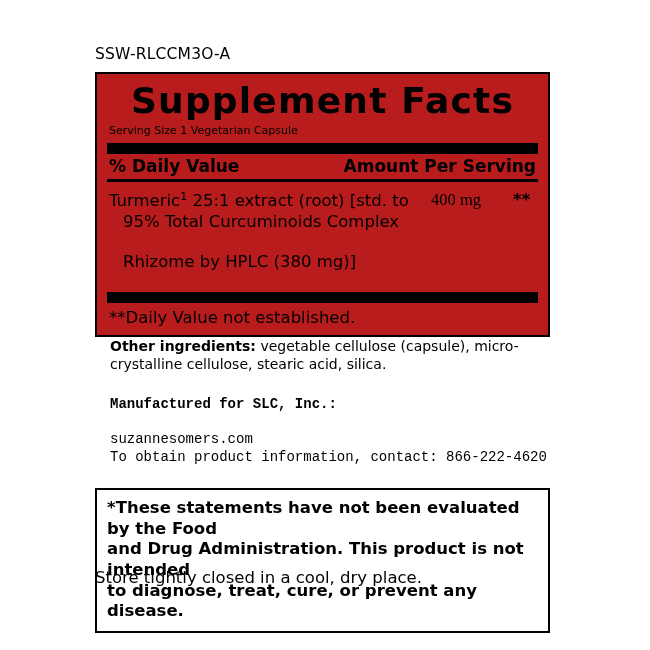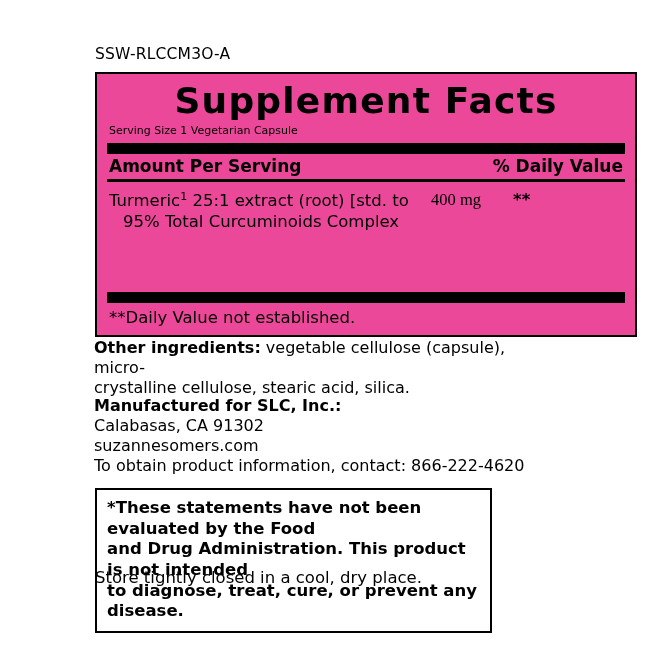--- a/index.html
+++ b/index.html
@@ -36,10 +36,10 @@
     position: absolute;
     left: 95px;
     top: 72px;
-    width: 542px;
+    width: 455px;
     border: 2px solid #000;
     box-sizing: border-box;
-    background: #ec4899;
+    background: #b91c1c;
   }
 
   .sf-title {

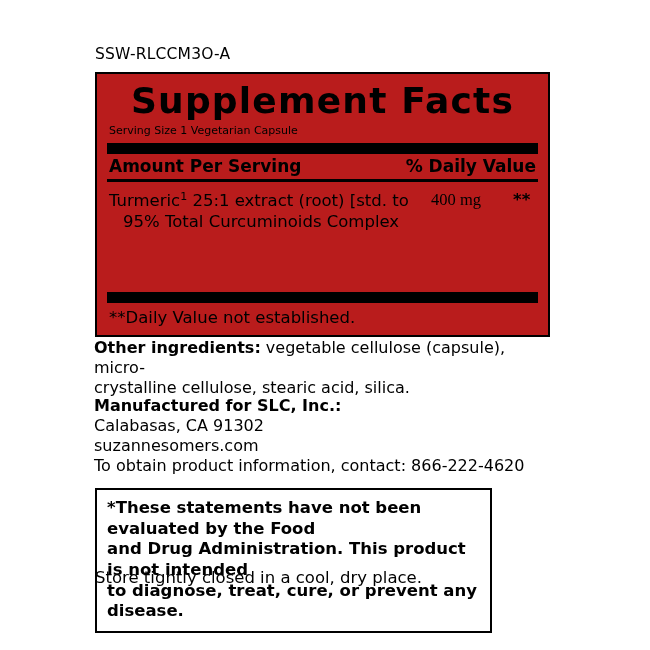--- a/index.html
+++ b/index.html
@@ -178,8 +178,8 @@
     <div class="rule-thick"></div>
 
     <div class="hdr-row">
+      <span>% Daily Value</span>
       <span>Amount Per Serving</span>
-      <span>% Daily Value</span>
     </div>
 
     <div class="rule-thin"></div>

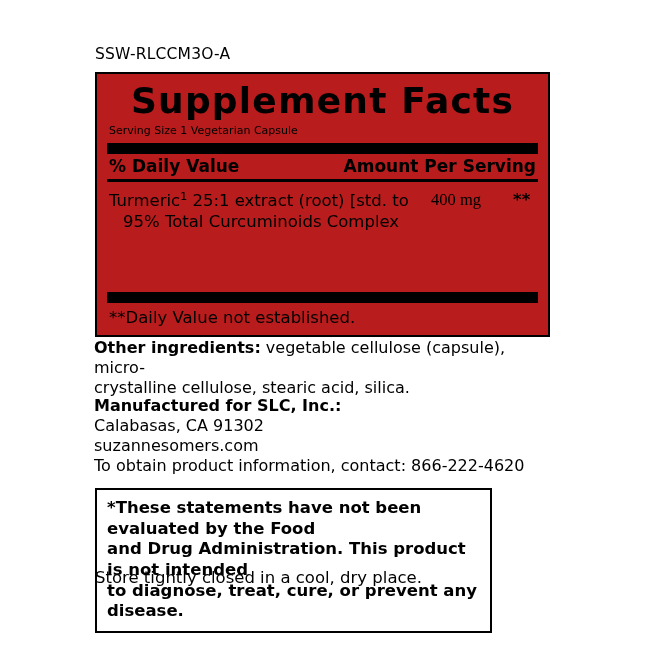--- a/index.html
+++ b/index.html
@@ -189,6 +189,7 @@
         <span class="firstline"><span>Turmeric</span><span class="sup">1</span><span> 25:1 extract (root) [std. to</span></span><br>
         <span>95% Total Curcuminoids Complex</span><br>
         <br>
+        <span>Rhizome by HPLC (380 mg)]</span>
       </div>
       <div class="amount">400 mg</div>
       <div class="dv">**</div>

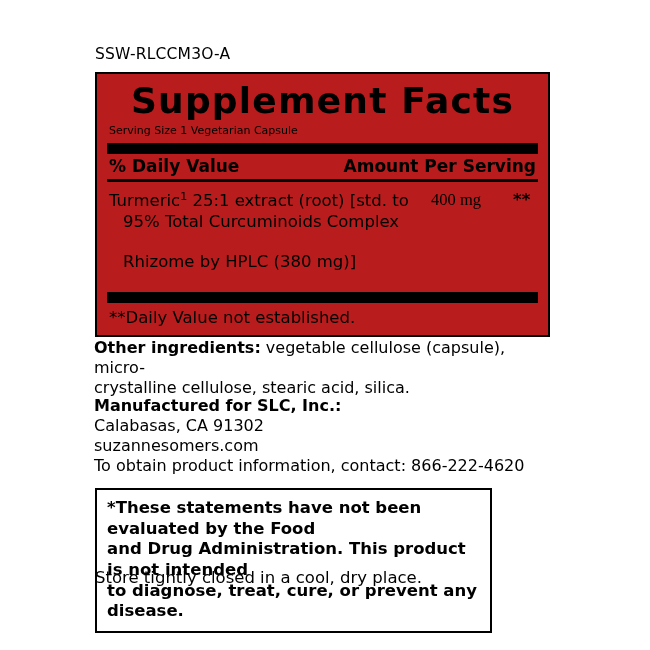--- a/index.html
+++ b/index.html
@@ -126,9 +126,9 @@
 
   .below {
     position: absolute;
-    left: 94px;
+    left: 110px;
     width: 460px;
-    font-size: 16px;
+    font-size: 14px;
     line-height: 1.25;
   }
 

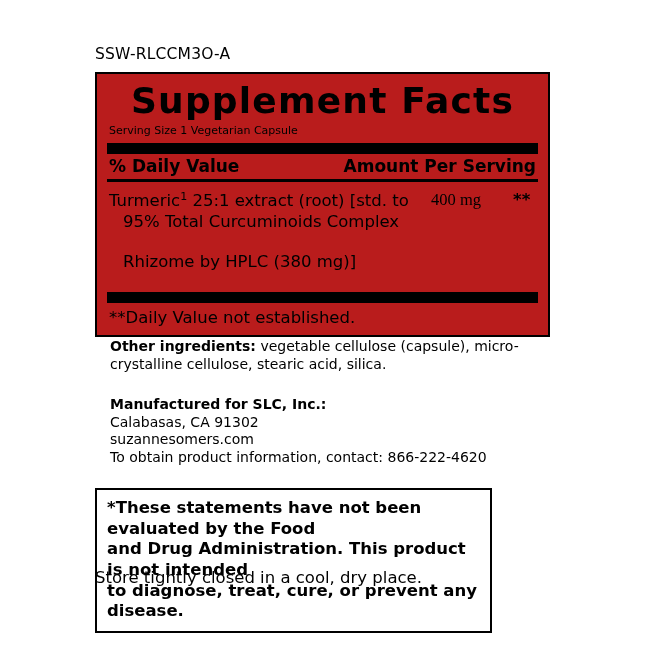--- a/index.html
+++ b/index.html
@@ -139,6 +139,7 @@
 
   .mfg {
     top: 396px;
+    font-family: Liberation Mono, monospace;
   }
   .mfg .bold { font-weight: bold; }
 

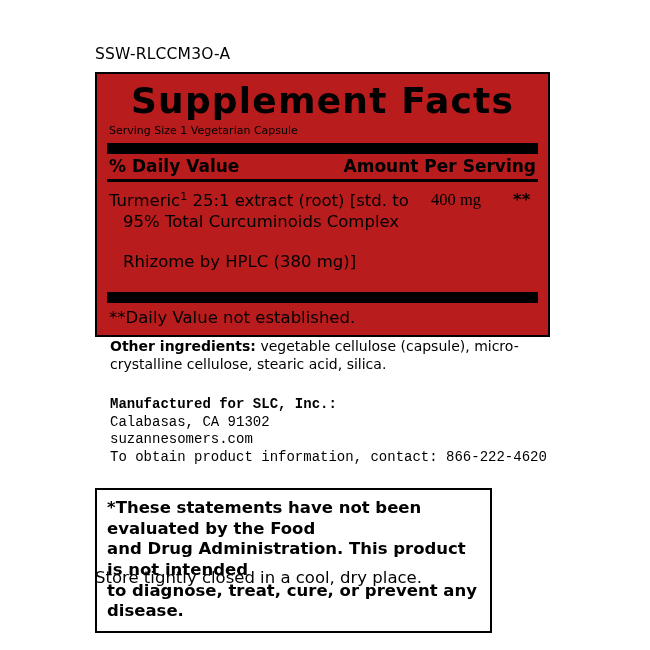--- a/index.html
+++ b/index.html
@@ -208,7 +208,7 @@
 
   <div class="below mfg">
     <span class="bold">Manufactured for SLC, Inc.:</span><br>
-    <span>Calabasas, CA 91302</span><br>
+    <br>
     <span>suzannesomers.com</span><br>
     <span>To obtain product information, contact: 866-222-4620</span>
   </div>

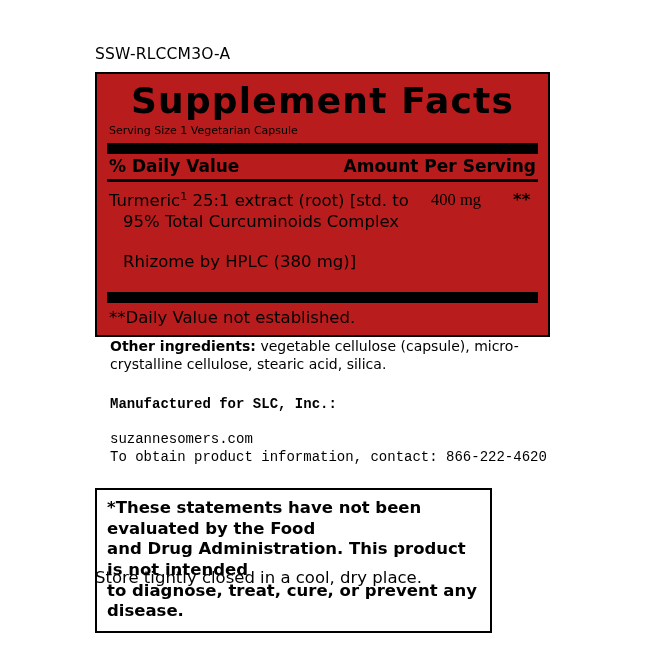--- a/index.html
+++ b/index.html
@@ -147,7 +147,7 @@
     position: absolute;
     left: 95px;
     top: 488px;
-    width: 397px;
+    width: 455px;
     border: 2px solid #000;
     box-sizing: border-box;
     padding: 8px 10px 9px 10px;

» Task details:
Reproduce the data word for word, excluding its pictures.

» Solution below:
--- a/index.html
+++ b/index.html
@@ -36,10 +36,10 @@
     position: absolute;
     left: 95px;
     top: 72px;
-    width: 542px;
+    width: 455px;
     border: 2px solid #000;
     box-sizing: border-box;
-    background: #ec4899;
+    background: #b91c1c;
   }
 
   .sf-title {

--- a/index.html
+++ b/index.html
@@ -178,8 +178,8 @@
     <div class="rule-thick"></div>
 
     <div class="hdr-row">
+      <span>% Daily Value</span>
       <span>Amount Per Serving</span>
-      <span>% Daily Value</span>
     </div>
 
     <div class="rule-thin"></div>

--- a/index.html
+++ b/index.html
@@ -189,6 +189,7 @@
         <span class="firstline"><span>Turmeric</span><span class="sup">1</span><span> 25:1 extract (root) [std. to</span></span><br>
         <span>95% Total Curcuminoids Complex</span><br>
         <br>
+        <span>Rhizome by HPLC (380 mg)]</span>
       </div>
       <div class="amount">400 mg</div>
       <div class="dv">**</div>

--- a/index.html
+++ b/index.html
@@ -126,9 +126,9 @@
 
   .below {
     position: absolute;
-    left: 94px;
+    left: 110px;
     width: 460px;
-    font-size: 16px;
+    font-size: 14px;
     line-height: 1.25;
   }
 

--- a/index.html
+++ b/index.html
@@ -139,6 +139,7 @@
 
   .mfg {
     top: 396px;
+    font-family: Liberation Mono, monospace;
   }
   .mfg .bold { font-weight: bold; }
 

--- a/index.html
+++ b/index.html
@@ -208,7 +208,7 @@
 
   <div class="below mfg">
     <span class="bold">Manufactured for SLC, Inc.:</span><br>
-    <span>Calabasas, CA 91302</span><br>
+    <br>
     <span>suzannesomers.com</span><br>
     <span>To obtain product information, contact: 866-222-4620</span>
   </div>

--- a/index.html
+++ b/index.html
@@ -147,7 +147,7 @@
     position: absolute;
     left: 95px;
     top: 488px;
-    width: 397px;
+    width: 455px;
     border: 2px solid #000;
     box-sizing: border-box;
     padding: 8px 10px 9px 10px;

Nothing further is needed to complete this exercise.